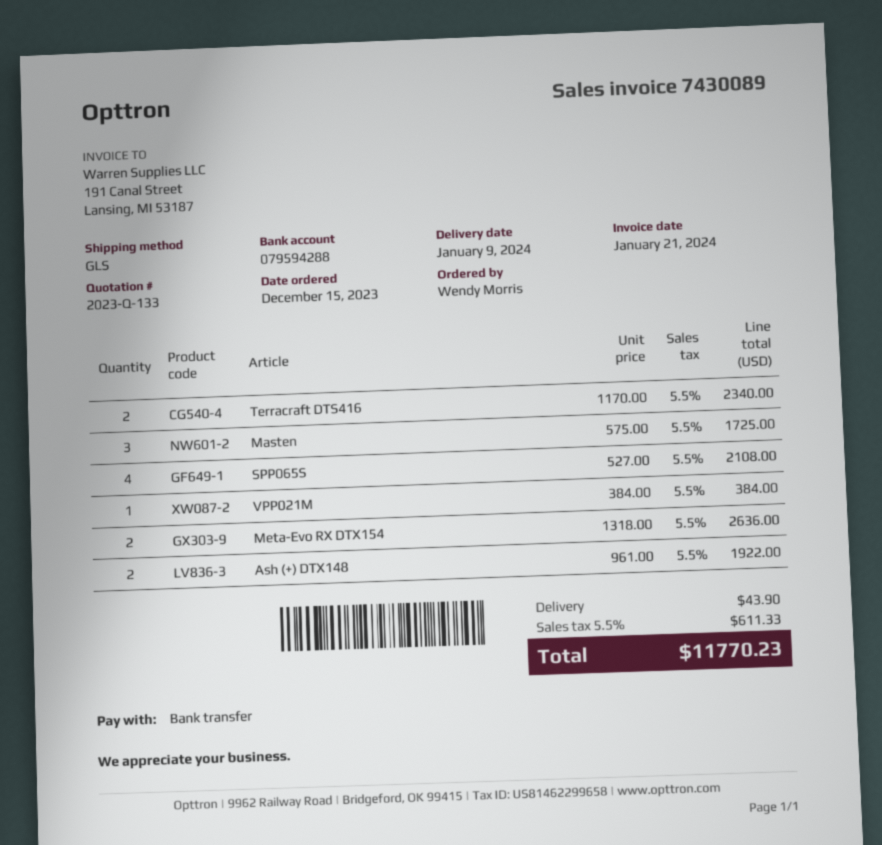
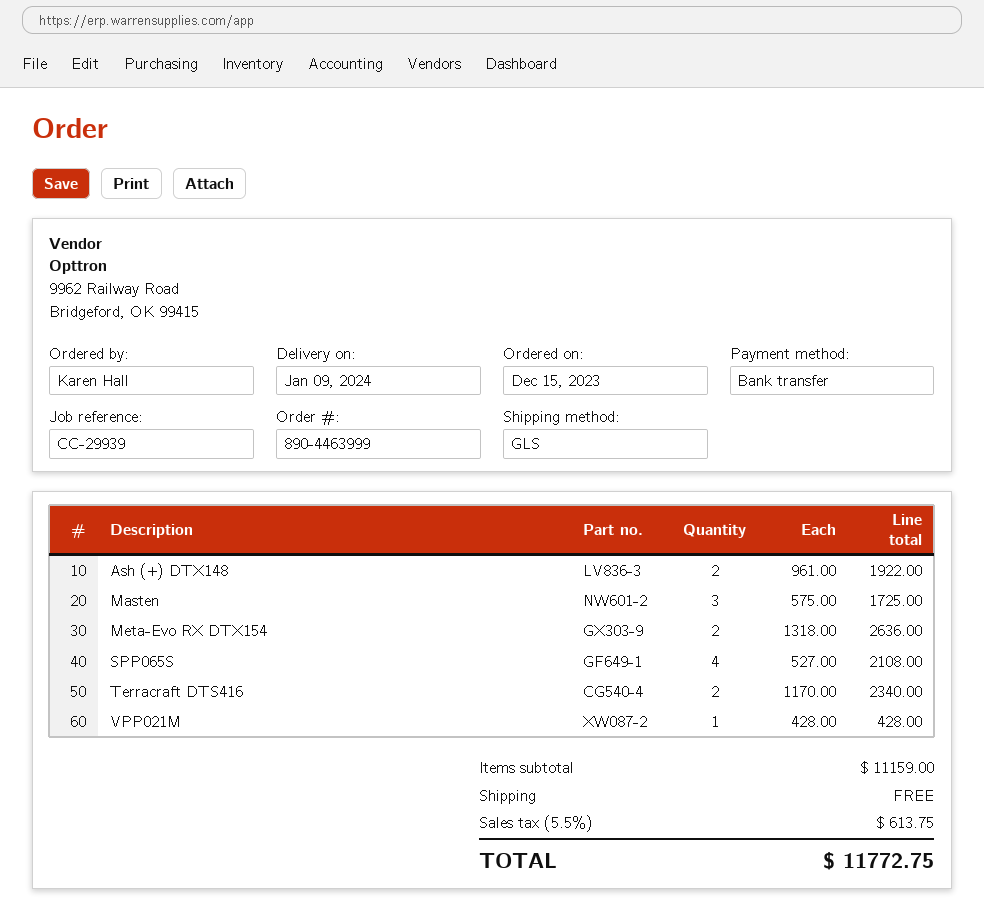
ordered by: Wendy Morris -> Karen Hall
VPP021M: 1 x 384.00 = 384.00 -> 1 x 428.00 = 428.00
shipping: 43.90 -> 0.00
tax: 5.5% = 611.33 -> 5.5% = 613.75
total: 11770.23 -> 11772.75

What is expected: Please reproduce the entries above line by line, exactly, leaving out each image.

Answer below:
ordered by: Wendy Morris -> Karen Hall
VPP021M: 1 x 384.00 = 384.00 -> 1 x 428.00 = 428.00
shipping: 43.90 -> 0.00
tax: 5.5% = 611.33 -> 5.5% = 613.75
total: 11770.23 -> 11772.75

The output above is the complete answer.